*Task statement*.
Below are records to transcribe in full and unchanged; omit every picture.

*Records supplied*.
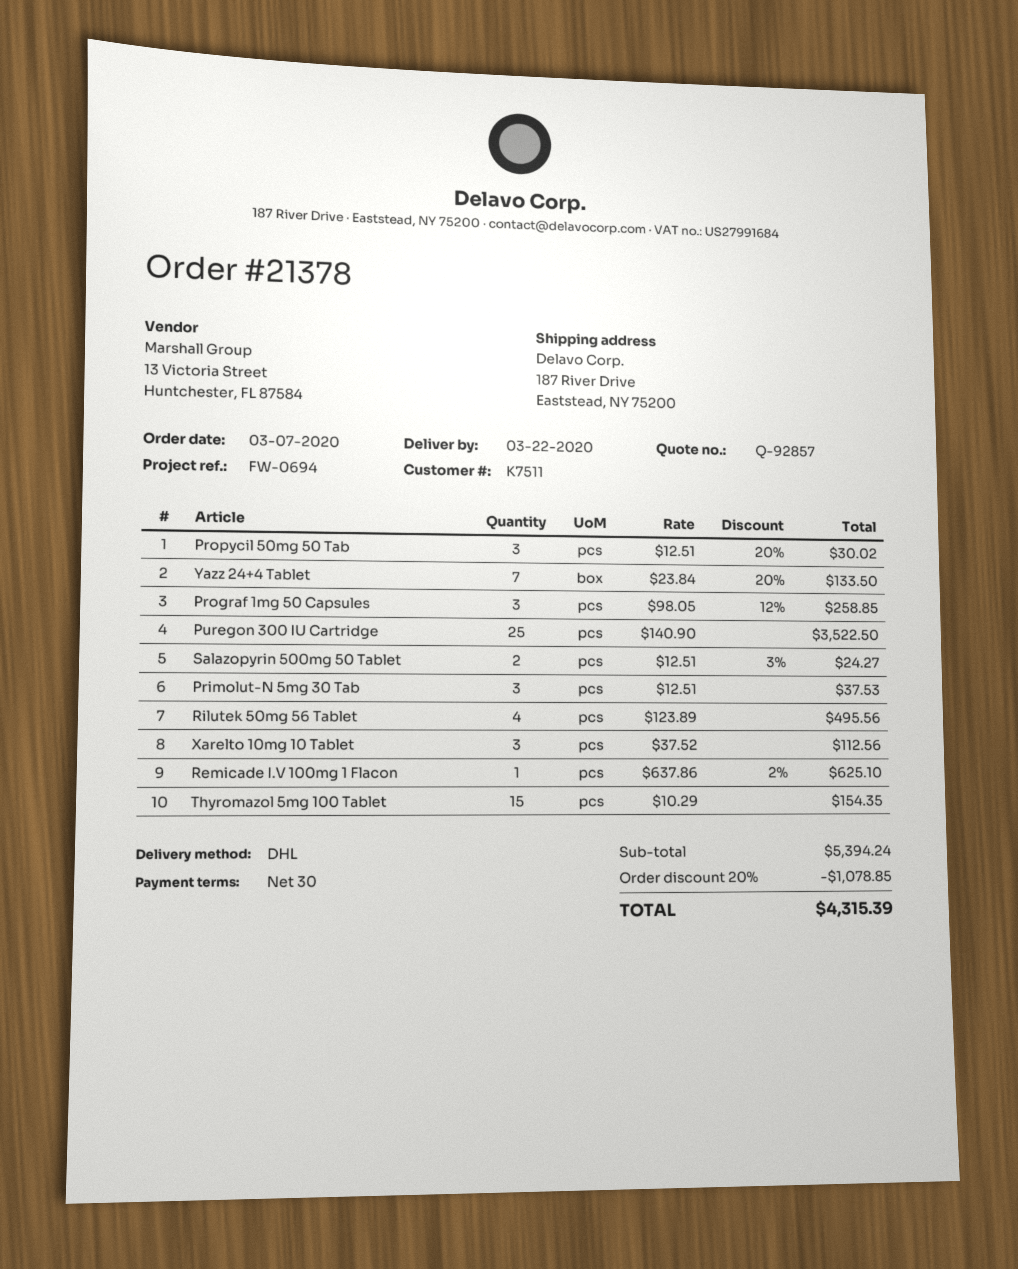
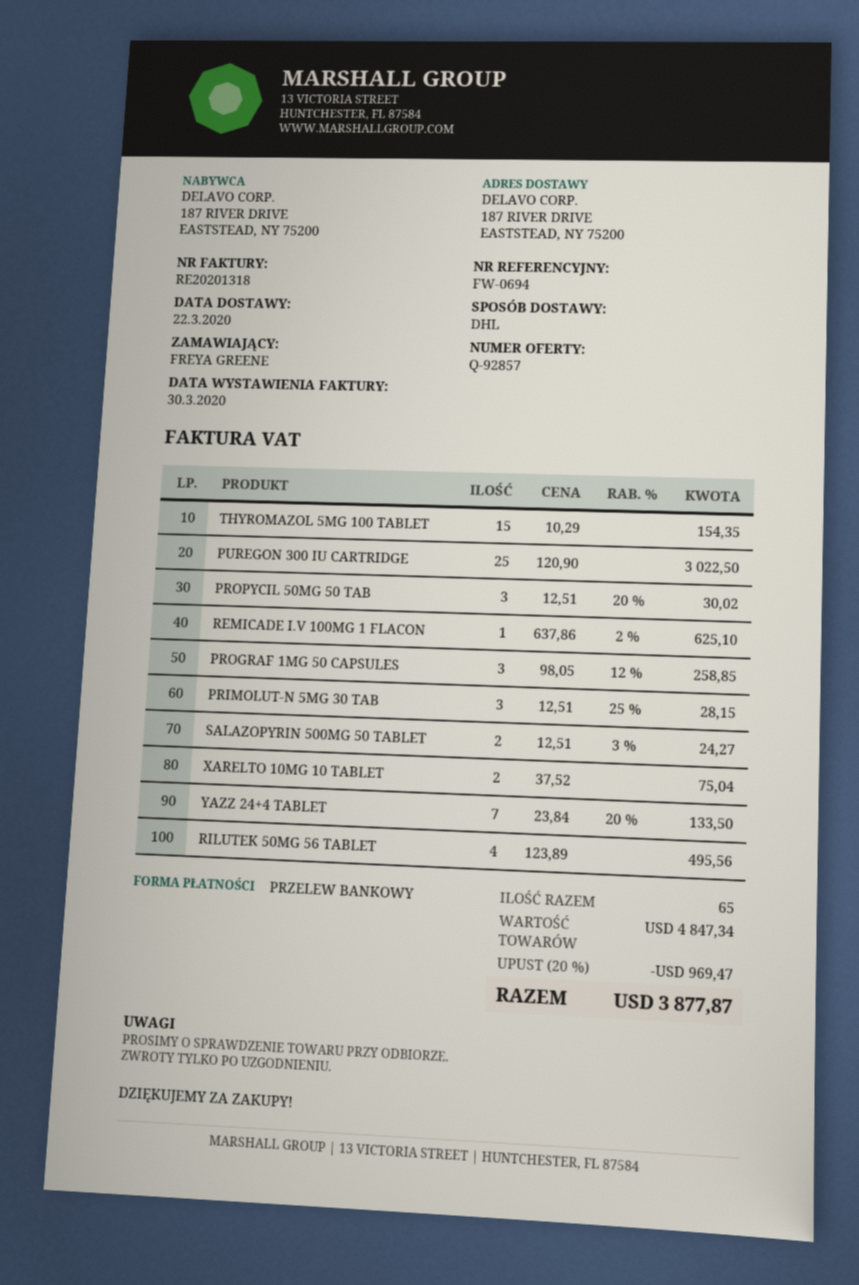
Puregon 300 IU Cartridge: 25 x 140.90 = 3522.50 -> 25 x 120.90 = 3022.50
Primolut-N 5mg 30 Tab: 3 x 12.51 = 37.53 -> 3 x 12.51 - 25% = 28.15
Xarelto 10mg 10 Tablet: 3 x 37.52 = 112.56 -> 2 x 37.52 = 75.04
subtotal: 5394.24 -> 4847.34
discount: 20% = 1078.85 -> 20% = 969.47
total: 4315.39 -> 3877.87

*Response for this exercise*.
Puregon 300 IU Cartridge: 25 x 140.90 = 3522.50 -> 25 x 120.90 = 3022.50
Primolut-N 5mg 30 Tab: 3 x 12.51 = 37.53 -> 3 x 12.51 - 25% = 28.15
Xarelto 10mg 10 Tablet: 3 x 37.52 = 112.56 -> 2 x 37.52 = 75.04
subtotal: 5394.24 -> 4847.34
discount: 20% = 1078.85 -> 20% = 969.47
total: 4315.39 -> 3877.87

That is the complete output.